Penyaluran bantuan di provinsi NTT dilakukan di lima kabupaten/kota
Sofyan menyebutkan, penyaluran di provinsi NTT pada setiap tahapan dilakukan di lima kabupaten/kota, terdiri dari Ende dengan kuota sebanyak 17.766 paket, Kupang sebanyak 88.266 paket, Labuan Bajo 43.128 paket, Maumere 26.265 paket, dan Waingapu 43.779 paket. Setiap paket terdiri dari 10 butir telur ayam dan 1 kg daging ayam.
Sofyan menambahkan, saat ini penyaluran bantuan di NTT telah memasuki tahap ke 2. "Pada penyaluran tahap ke 2 ini kami menggandeng PELNI sebagai salah satu transporter, dengan tujuan pengiriman ke Kupang sebanyak 88 ribu paket, Ende 18 ribu paket, Labuan bajo 21 ribu paket, dan Waingapu 22 ribu paket," rincinya.
Sofyan mengatakan, kerja sama penyaluran bantuan pangan tersebut diharapkan dapat memenuhi asupan gizi bagi keluarga yang mempunyai balita rawan
stunting serta bagi ibu hamil.
"Harapannya bantuan yang diberikan tersebut bisa bermanfaat dan segera bisa diolah untuk menambah asupan gizi bagi ibu hamil dan anak balita di wilayah NTT yang masuk ke dalam kategori rawan
stunting," kata dia.
Prevalensi stunting pada balita di Provinsi NTT sebesar 37,9 %
Sementara itu, Penjabat Gubernur NTT Andriko Noto Susanto mengatakan, penyaluran bantuan pangan stunting ini merupakan hasil kolaborasi dan peran aktif dari Badan Pangan Nasional dan BUMN untuk menyalurkan bantuan
stunting kepada masyarakat yang terdata di masing-masing kelurahan.

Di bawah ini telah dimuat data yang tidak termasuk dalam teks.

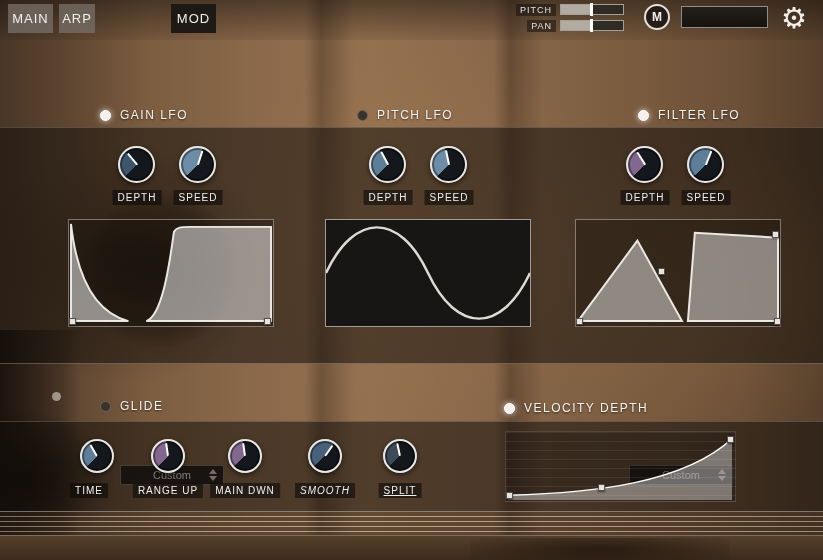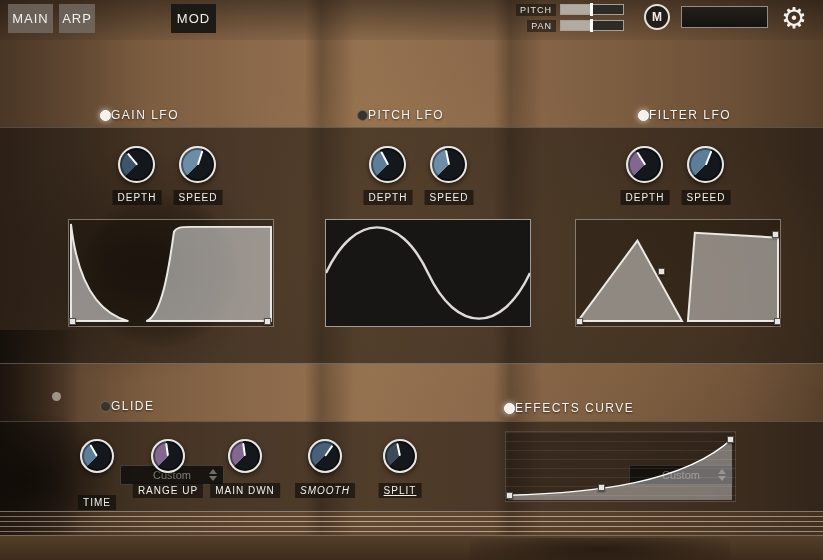--- a/index.html
+++ b/index.html
@@ -47,21 +47,21 @@
     border:1px solid #a79e94;background:#2e2a26;}
   .hslider .fill{height:100%;background:#c9c2b8;opacity:0.85;}
   .hslider .thumb{position:absolute;top:-2px;bottom:-2px;width:3px;background:#ffffff;}
   .mbtn{position:absolute;left:644px;top:4px;width:26px;height:26px;border-radius:50%;box-sizing:border-box;
     border:2px solid #e5e2dd;background:rgba(24,21,18,0.82);color:#f2efeb;font-size:12px;font-weight:bold;
     display:flex;align-items:center;justify-content:center;}
   .meter{position:absolute;left:681px;top:6px;width:87px;height:22px;box-sizing:border-box;
     border:1px solid #948c83;background:linear-gradient(180deg,#23201c,#15130f);}
   .gear{position:absolute;left:781px;top:0px;font-size:29px;color:#f4f1ec;line-height:36px;}
   
-  .section-head{position:absolute;display:flex;align-items:center;}
+  .section-head{position:absolute;display:flex;align-items:center;gap:9px;}
   .section-title{font-size:12px;letter-spacing:1.5px;color:#f6f4f1;text-shadow:0 1px 2px rgba(0,0,0,0.6);}
   .led{width:11px;height:11px;border-radius:50%;box-sizing:border-box;}
   .led.on{background:#f4f1ec;border:1px solid #fff;box-shadow:0 0 6px rgba(255,255,255,0.75);}
   .led.off{background:#39332d;border:1px solid #6b645c;}
   
   .panel{position:absolute;left:0;right:0;background:rgba(17,13,10,0.52);
     border-top:1px solid rgba(255,255,255,0.18);border-bottom:1px solid rgba(255,255,255,0.25);}
   .panel.main{top:127px;height:235px;}
   .panel.bottom{top:421px;height:89px;}
   
@@ -214,42 +214,42 @@
       </span>
     </div>
   </div>
 
   <div class="section-head" style="left:100px;top:399px;">
     <span class="led off"></span>
     <span class="section-title">GLIDE</span>
   </div>
   <div class="section-head" style="left:504px;top:401px;">
     <span class="led on"></span>
-    <span class="section-title">EFFECTS CURVE</span>
+    <span class="section-title">VELOCITY DEPTH</span>
   </div>
 
   <div class="panel bottom">
 
     <div class="knob sm" style="left: 80px; top: 17px; background: conic-gradient(from 225deg, rgb(93, 125, 152) 0deg, rgb(93, 125, 152) 105deg, rgb(20, 23, 28) 105deg, rgb(20, 23, 28) 360deg);">
       <div class="needle" style="transform: rotate(-30deg);"></div>
     </div>
     <div class="knob sm" style="left: 151px; top: 17px; background: conic-gradient(from 225deg, rgb(130, 103, 143) 0deg, rgb(130, 103, 143) 127deg, rgb(20, 23, 28) 127deg, rgb(20, 23, 28) 360deg);">
       <div class="needle" style="transform: rotate(-8deg);"></div>
     </div>
     <div class="knob sm" style="left: 228px; top: 17px; background: conic-gradient(from 225deg, rgb(130, 103, 143) 0deg, rgb(130, 103, 143) 127deg, rgb(20, 23, 28) 127deg, rgb(20, 23, 28) 360deg);">
       <div class="needle" style="transform: rotate(-8deg);"></div>
     </div>
     <div class="knob sm" style="left: 308px; top: 17px; background: conic-gradient(from 225deg, rgb(73, 96, 122) 0deg, rgb(73, 96, 122) 170deg, rgb(20, 23, 28) 170deg, rgb(20, 23, 28) 360deg);">
       <div class="needle" style="transform: rotate(35deg);"></div>
     </div>
     <div class="knob sm" style="left: 383px; top: 17px; background: conic-gradient(from 225deg, rgb(61, 74, 88) 0deg, rgb(61, 74, 88) 123deg, rgb(20, 23, 28) 123deg, rgb(20, 23, 28) 360deg);">
       <div class="needle" style="transform: rotate(-12deg);"></div>
     </div>
 
-    <div class="tag" style="left:97px;top:61px;margin-top:12px;">TIME</div>
+    <div class="tag" style="left:89px;top:61px;">TIME</div>
     <div class="tag" style="left:168px;top:61px;">RANGE UP</div>
     <div class="tag" style="left:245px;top:61px;">MAIN DWN</div>
     <div class="tag" style="left:325px;top:61px;font-style:italic;">SMOOTH</div>
     <div class="tag" style="left:400px;top:61px;text-decoration:underline;">SPLIT</div>
   </div>
 
   <div class="veldisp">
     <svg viewBox="0 0 231 71" preserveAspectRatio="none">
       <path d="M2,65 C90,63 180,52 228,7 L228,70 L2,70 Z" fill="rgba(255,255,255,0.38)"></path>
       <path d="M2,65 C90,63 180,52 228,7" fill="none" stroke="#ffffff" stroke-width="1.5"></path>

Ia juga menekankan, persoalan
stunting sebagai masalah penting yang harus segera diatasi bersama. Pihaknya berharap penyaluran bantuan pangan berupa daging ayam dan telur ini akan membawa manfaat besar bagi masyarakat dengan target penurunan
stunting.
Adapun berdasarkan hasil survei kesehatan Indonesia (SKI) 2023, prevalensi
stunting pada balita di Provinsi NTT sebesar 37,9 persen. Hal ini menunjukkan 37 hingga 38 dari 100 balita mengalami
stunting. Angka ini menjadikan NTT sebagai provinsi kedua dengan prevalensi balita
stunting tertinggi di Indonesia setelah Provinsi Papua Pegunungan. Sedangkan target prevalensi
stunting pada balita di Indonesia 2023 yang tertuang dalam Rencana Strategis Kementerian Kesehatan 2020-2024 adalah sebesar 16 persen.
Prevalensi
stunting pada balita memiliki ambang batas 20 persen. Wilayah dengan prevalensi lebih dari 20 persen dikatakan tinggi atau sangat tinggi. Sementara itu, dalam RPJMD Provinsi NTT 2018-2023, target prevalensi stunting pada balita sebesar 10-12 persen. Dengan demikian NTT termasuk dalam wilayah dengan prevalensi stunting pada balita yang sangat tinggi dan sangat jauh dari target nasional ataupun daerah.